Thank you. And it's ok. I've become more gracious in accepting the compliment. But guys like Stak who were out front every day deserve it more. And wives left at home to take care of families maybe even more so than the 11B's.
For the record, I wasn't in favor of the invasion of Iraq even while serving. But, whenever someone asked me about it, I'd ask back - "Are you asking me as a voting citizen of the United States? or as a professional soldier?" I've met a lot of people who haven't been able to understand how I could square the two. And maybe it's why I understand how many New Order Mormon's feel - life isn't black-and-white and the lines of duty, principle, and obligation aren't always neatly drawn.

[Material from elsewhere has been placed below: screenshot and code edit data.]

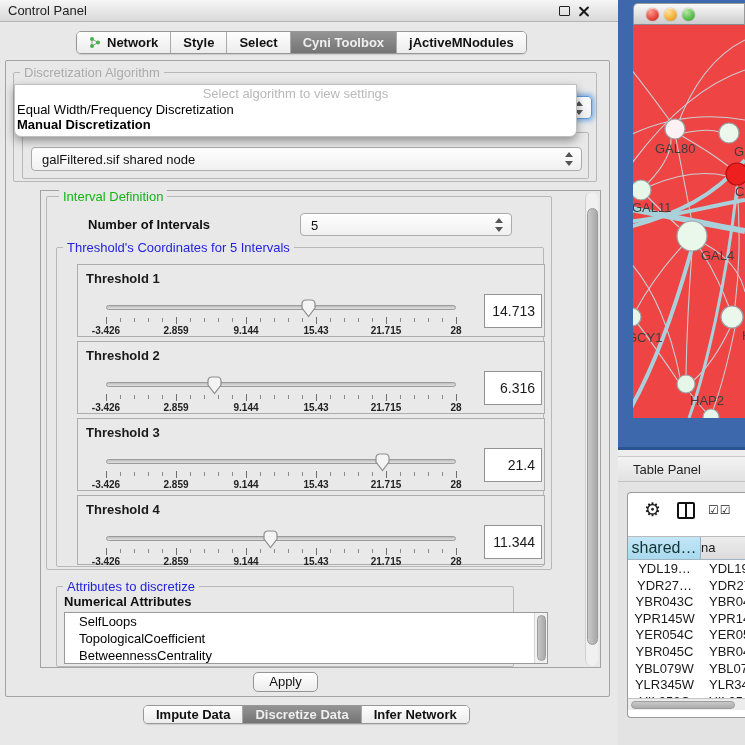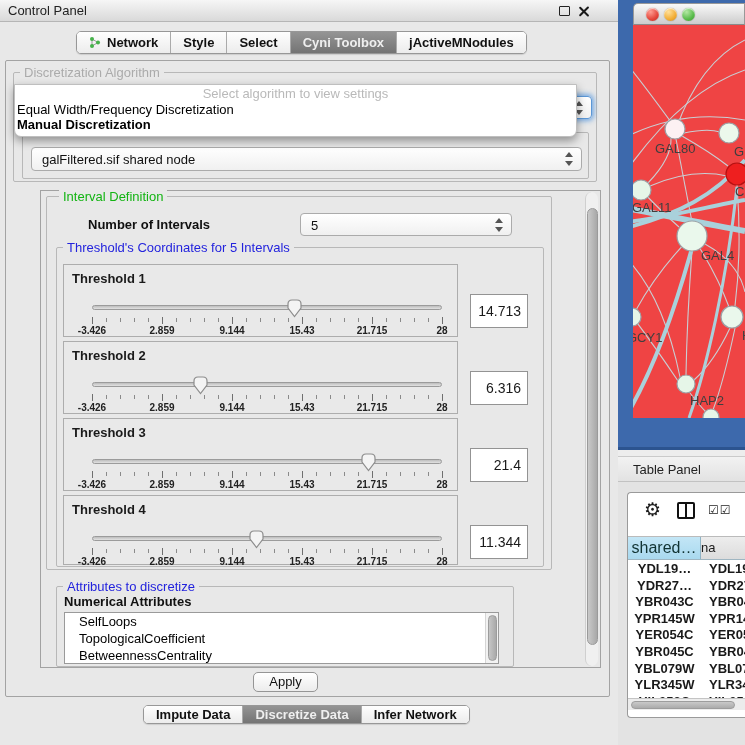"Threshold 1" .th-row { left: 6px -> 20px; width: 395px -> 468px }
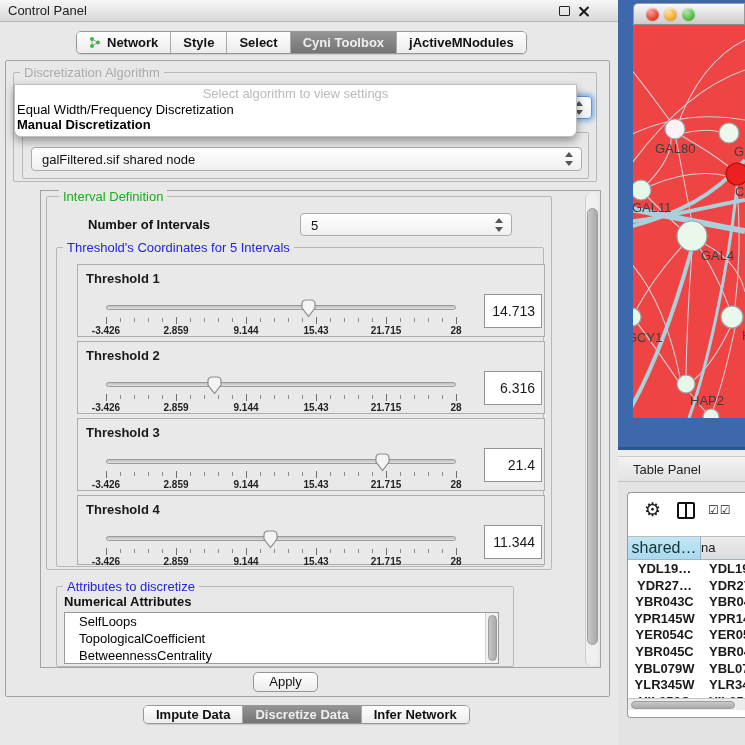"YDL19…" .tp-rows { font-weight: bold -> none }
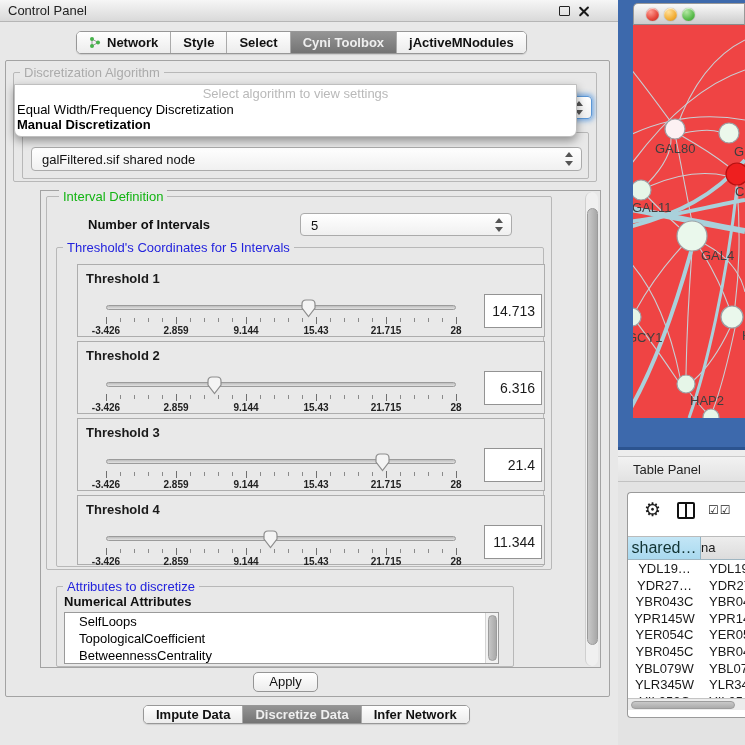"SelfLoops" .attr-list { width: 435px -> 484px }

In the context of the OP and the podcast, I guess that's what I meant by understanding Jason's point about heroism. In some people's cases, it's perhaps the better part of valor to keep a family together or stand still when the world moves too quickly around you. I don't feel so empowered to say. But I also feel the McLay's deserve credit for making choices more difficult than I think I had to make even if leaving wasn't easy for me either. In this case, it's a bit like the difference in my service where by the grace of God* I never saw direct combat and the sacrifice of the soldier out on point taking fire day in, day out. I respect the hell out of them, and thank God* my family didn't have the additional burdens that could have come with it.
* - I use the term respectfully in the absence of a succinct suitable substitute. While I think there is a more accurate way of saying it's the outcome of chance mixed with the culmination of my previous life choices, "God" makes for a suitable shorthand.